Alert-Driven Runbook Updates

Each unhandled alert reveals a runbook gap. Track them.

The pattern

Every alert that fires without a clear runbook step is a runbook gap. Track them as work items, not as moments of frustration.

Most teams discover gaps mid-incident, then forget to fix them once the page closes. The fix only happens when the gap is in a backlog.

Treat runbook coverage as a service-level metric, not a documentation chore.

Add a "runbook clear?" field to your post-incident review template. Yes, partial, or no. Roll up monthly per service.

On-call posts a one-line note in the incident channel: "runbook covered this" or "runbook missed step X". Capture in the timeline.

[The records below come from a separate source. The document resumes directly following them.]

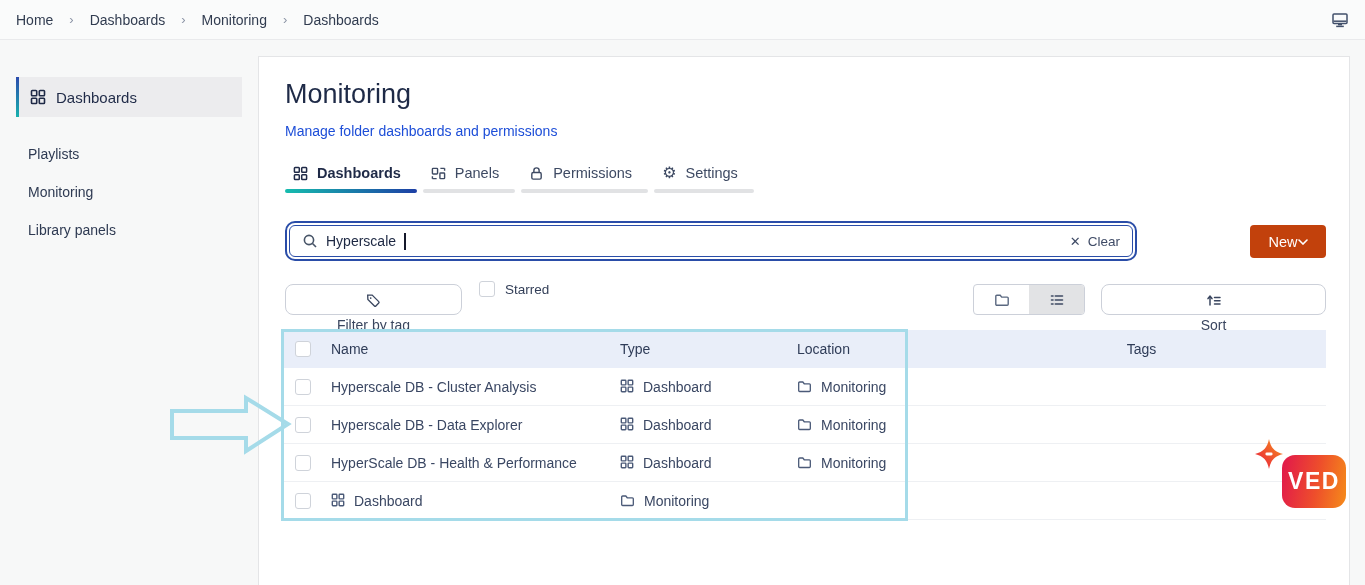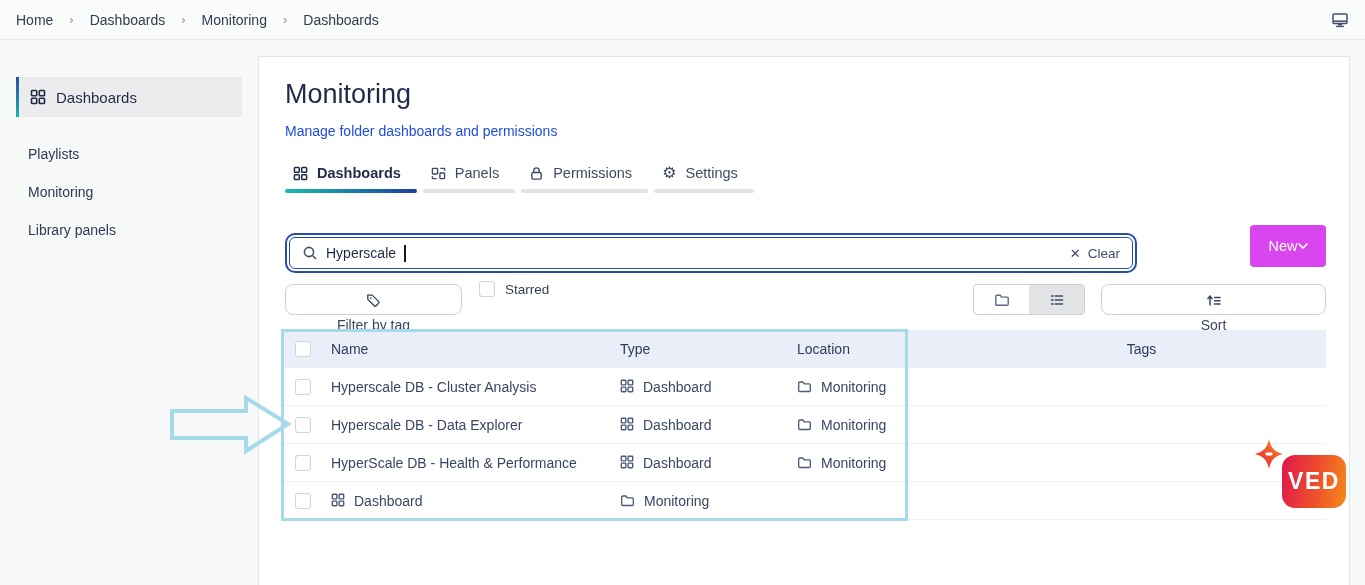--- a/index.html
+++ b/index.html
@@ -30,27 +30,27 @@
   .tabs { position:absolute; left:26px; top:108px; display:flex; gap:6px; }
   .tab { display:flex; align-items:center; gap:9px; padding:0 16px 12px 8px; font-size:14.5px; color:#3e4a63; position:relative; cursor:pointer; }
   .tab::after { content:""; position:absolute; left:0; right:0; bottom:0; height:4px; background:#e1e2e4; border-radius:2px; }
   .tab.active { color:#1f2a47; font-weight:600; }
   .tab.active::after { background:linear-gradient(90deg,#16bcae,#1d3fa5); }
   .tab .ticon { color:#3e4a63; }
   .tab.active .ticon { color:#1f2a47; }
   .gear-glyph { font-size:16px; line-height:14px; }
 
   
-  .search-wrap { position:absolute; left:26px; top:176px; width:852px; height:40px; border:2px solid #2a4da8; border-radius:10px; padding:2px; background:#fff; }
+  .search-wrap { position:absolute; left:26px; top:164px; width:852px; height:40px; border:2px solid #2a4da8; border-radius:10px; padding:2px; background:#fff; }
   .search-inner { width:100%; height:100%; border:1px solid #2a4da8; border-radius:6px; display:flex; align-items:center; padding:0 12px; gap:8px; cursor:text; }
   .search-text { font-size:14px; color:#1c2742; }
   .caret { width:1.5px; height:17px; background:#15192b; }
   .clear-btn { margin-left:auto; display:flex; align-items:center; gap:7px; color:#3f4b66; font-size:13.5px; cursor:pointer; }
   .clear-x { font-size:13px; }
-  .new-btn { position:absolute; left:991px; top:168px; width:76px; height:42px; background:#d946ef; border-radius:4px; color:#fff; font-size:14.5px; font-weight:500; display:flex; align-items:center; justify-content:center; cursor:pointer; }
+  .new-btn { position:absolute; left:991px; top:168px; width:76px; height:33px; background:#c2410c; border-radius:4px; color:#fff; font-size:14.5px; font-weight:500; display:flex; align-items:center; justify-content:center; cursor:pointer; }
 
   
   .select-box { position:absolute; height:31px; border:1px solid #ccd0d9; border-radius:8px; background:#fff; display:flex; align-items:center; padding:8px 12px; gap:9px; font-size:14px; color:#3a465f; cursor:pointer;flex-direction:column; }
   .tag-filter { left:26px; top:227px; width:177px; }
   .sort-box { left:842px; top:227px; width:225px; }
   .sel-chev { margin-left:auto; color:#55617a; }
   .starred { position:absolute; left:220px; top:224px; display:flex; align-items:center; gap:10px; }
   .cbx { width:16px; height:16px; border:1px solid #cfd3da; border-radius:3px; background:#fff; cursor:pointer; }
   .starred .slabel { font-size:13.5px; color:#333f58; }
   .view-toggle { position:absolute; left:714px; top:227px; width:112px; height:31px; border:1px solid #ccd0d9; border-radius:4px; background:#fff; display:flex; overflow:hidden; }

Open a JIRA ticket per gap. Assign to the owning team. Set a 2-week SLA on closing it.

Three sections: detect (how do I confirm this is real?), mitigate (what stops the bleeding now?), fix (what addresses the root cause later?).

Concrete commands, not concepts. "Run kubectl rollout undo deployment/checkout" beats "roll back the last deploy".

Link to dashboards, not just metric names. The on-call needs the URL, not the lookup.

Runbooks rot in 6 months. Commands change, dashboard URLs break, owners leave.

Run a quarterly drill: pick 5 random runbooks and have a non-author execute the first 3 steps. Anything that fails gets re-written.

Tie runbook freshness to the service tier. Tier 1 services get quarterly drills; Tier 3 can wait 6 months.

Pull every alert that fired in the last 30 days. Tag each with "had runbook", "runbook stale", or "no runbook".

Open one ticket per gap, group by service. Estimate is rarely above 2 hours per runbook.

Make runbook coverage a service-readiness gate. New services do not graduate to on-call rotation until coverage is above 80%.